El rey desnudo
El Consejo General del Poder Judicial ha mostrado sus vergüenzas en la reacción al escándalo de los viajes de Dívar
De repente una voz alertó sobre la desnudez de la sacrosanta función judicial y todo quedó al descubierto. Fue la voz imparable de la opinión pública democrática, la del legítimo deseo de conocer, la del razonable afán de criticar y difundir, la del justo derecho a exigir. Es, otra vez, la historia del rey desnudo. La secular reverencia que se dispensaba a los jueces, a la jurisdicción y al Poder Judicial, resultó ser el traje del rey desnudo. En la vieja fábula, al niño que alertó ingenuamente la desnudez del rey, le corregían, describiéndole unos ropajes regios imaginarios, inexistentes. Y le recriminaban, conminándole amenazadoramente a guardar silencio.
El Consejo General del Poder Judicial exhibe sus cainitas luchas intestinas, micropolíticas, corporativas, personales.
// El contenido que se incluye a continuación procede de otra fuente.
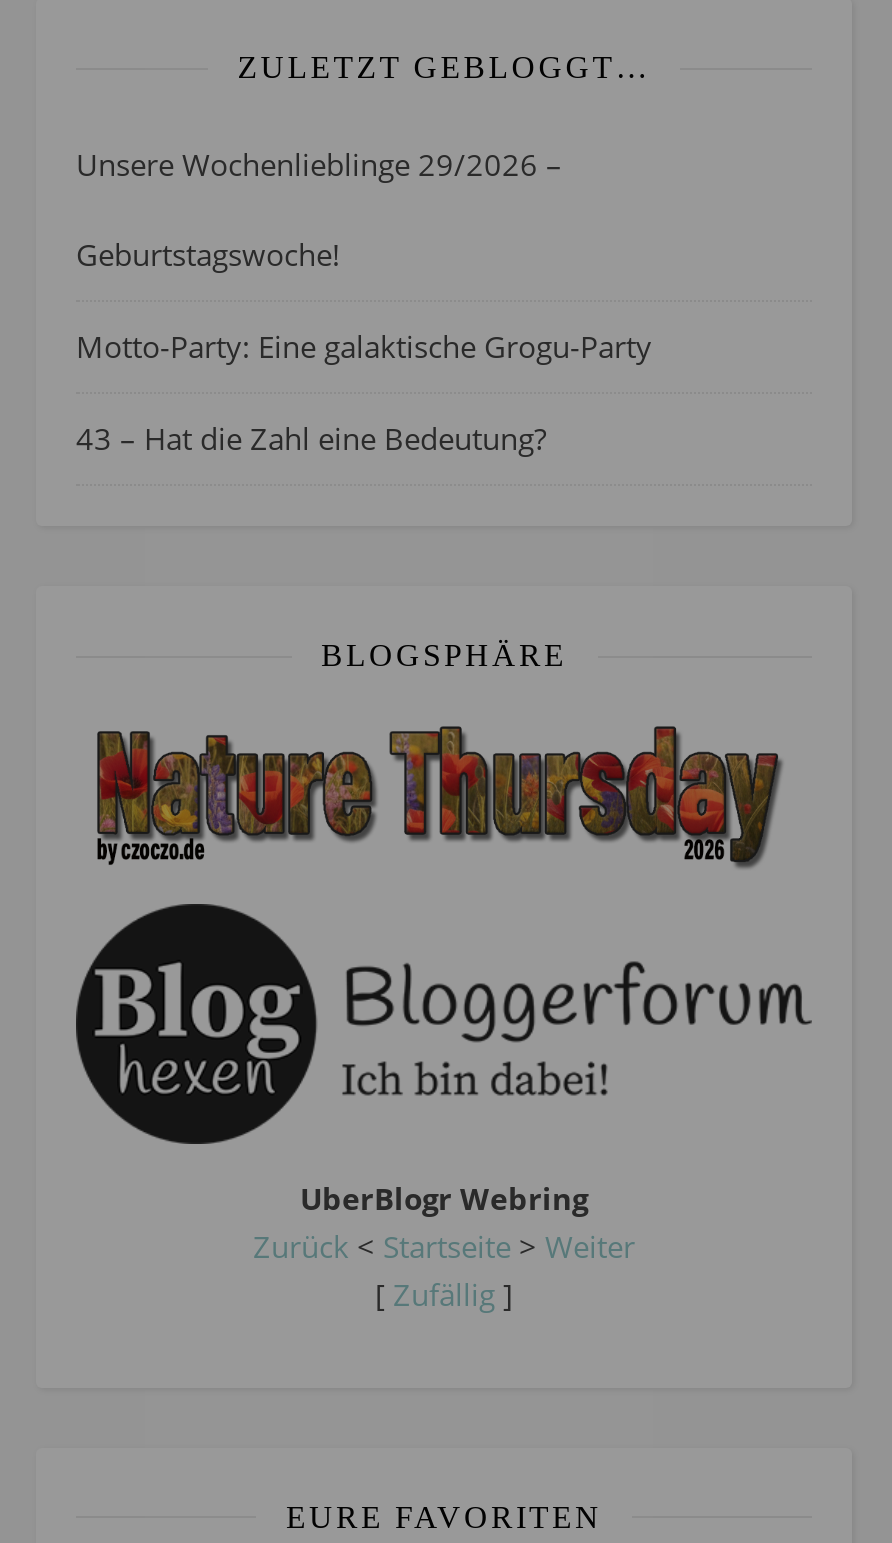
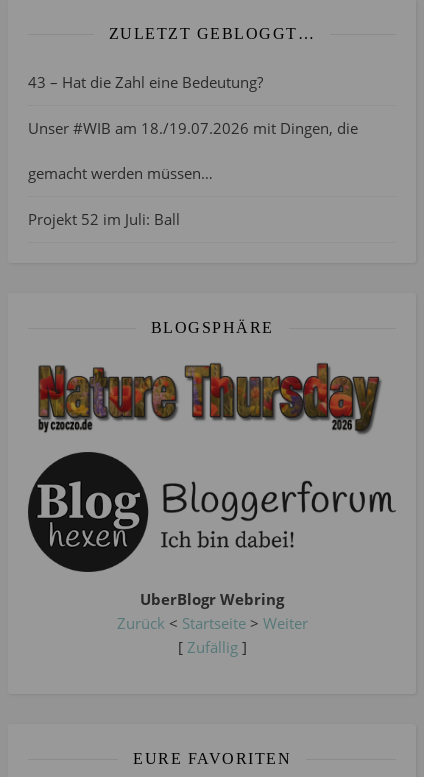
[76,145,652,367] Unsere Wochenlieblinge 29/2026 – | Geburtstagswoche! | Motto-Party: Eine galaktische Grogu-Party -> none
moved [76,419,546,459] -> [28,72,263,92]: 43 – Hat die Zahl eine Bedeutung?
none -> [28,118,358,229] Unser #WIB am 18./19.07.2026 mit Dingen, die | gemacht werden müssen… | Projekt 52 im Juli: Ball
Sus poco edificantes características de envidias, rencillas, ambiciones y rencores van saliendo a la luz pública. Está empezando a desfilar el rey desnudo. Muchos observadores expertos en esas lides “parajudiciales” atribuyen, en buena medida, a esas poco edificantes características, propias de la triste dimensión del ser humano, la condena de Garzón que, según se les oía decir, ya era previsible antes del juicio. Los ciudadanos se asombran, discrepan y protestan. El rey desnudo guarda un compacto silencio distante, soberbio, corporativo y amenazador.
Y las amenazas se cumplen. Una juez de Canarias inició la investigación de un pelotazo delictivo de más de 120 millones de euros, con implicaciones de políticos en el poder. Ordenó la intervención de conversaciones de uno de los principales corruptos, preso. Este, con base en la sentencia condenatoria de Garzón, puso su querella contra la juez. El Tribunal Supremo ya la ha empapelado. Otra vez, la previsible impunidad de los poderosos cabalga, cómodamente, a lomos del rey desnudo.
Un vocal del Consejo General del Poder Judicial, exento de raíces de corporativismo judicial y con un optimismo que le honra, denunció ante la fiscalía determinadas prácticas censurables de su presidente. La opinión pública, que se creía curada de espantos, aún se escandalizó. Los jueces, en obligado silencio, se avergonzaron. Ellos, como es sabido, trabajan, no tienen semanas caribeñas y no frecuentan hoteles de Puerto Banús. Pero ante la denuncia del vocal, el rey desnudo respondió: eso, ni se mira. Más aún, con su consabida soberbia, amenazó al denunciante con su propia expulsión.
Una magistrada y un magistrado intachables de Barcelona opinaron sobre la lentitud e ineficacia de los primeros pasos judiciales del asunto Millet. Se hacían eco de la opinión pública, asombrada, indignada y exigente, ante lo que parecía una evidencia de condescendencia y un riesgo de impunidad. Sin exceder un ápice los márgenes de la información veraz, añadían al sentir popular precisiones divulgativas de conceptos jurídicos que podrían determinar la formación de la opinión pública. Aunque, desde luego, eran críticos, severos, ante los hechos. No les calló la boca el corporativismo profesional, ni el asociativo, a veces tan hermético. Naturalmente, fueron sancionados. Con una sanción leve, pero profundamente hiriente para ellos, y sobre todo para los ciudadanos, por lo que tiene de reproche para una conducta éticamente encomiable y cívicamente necesaria.
Ahora el Tribunal Supremo acaba de confirmar la hiriente sanción impuesta a la magistrada. Dice el Supremo que sería legítimo manifestar la divergencia jurídica “pero no sumarse a una crítica general de los medios de comunicación”. Y, por fin, también ha dicho el supremo tribunal que las manifestaciones de la magistrada merecen sanción “al margen de que efectivamente pudieran ajustarse a la realidad y la instrucción (del caso Millet) pudiera ser corregida judicial o disciplinariamente”.
Lo dice el Supremo: aunque sea verdad, y se disponga del derecho constitucional a opinar libremente, no tolerará que se haga para censurar ante los medios de comunicación, y menos aún sumándose a la opinión popular. Que el rey siga desfilando desnudo…
José María Mena fue fiscal jefe de Cataluña.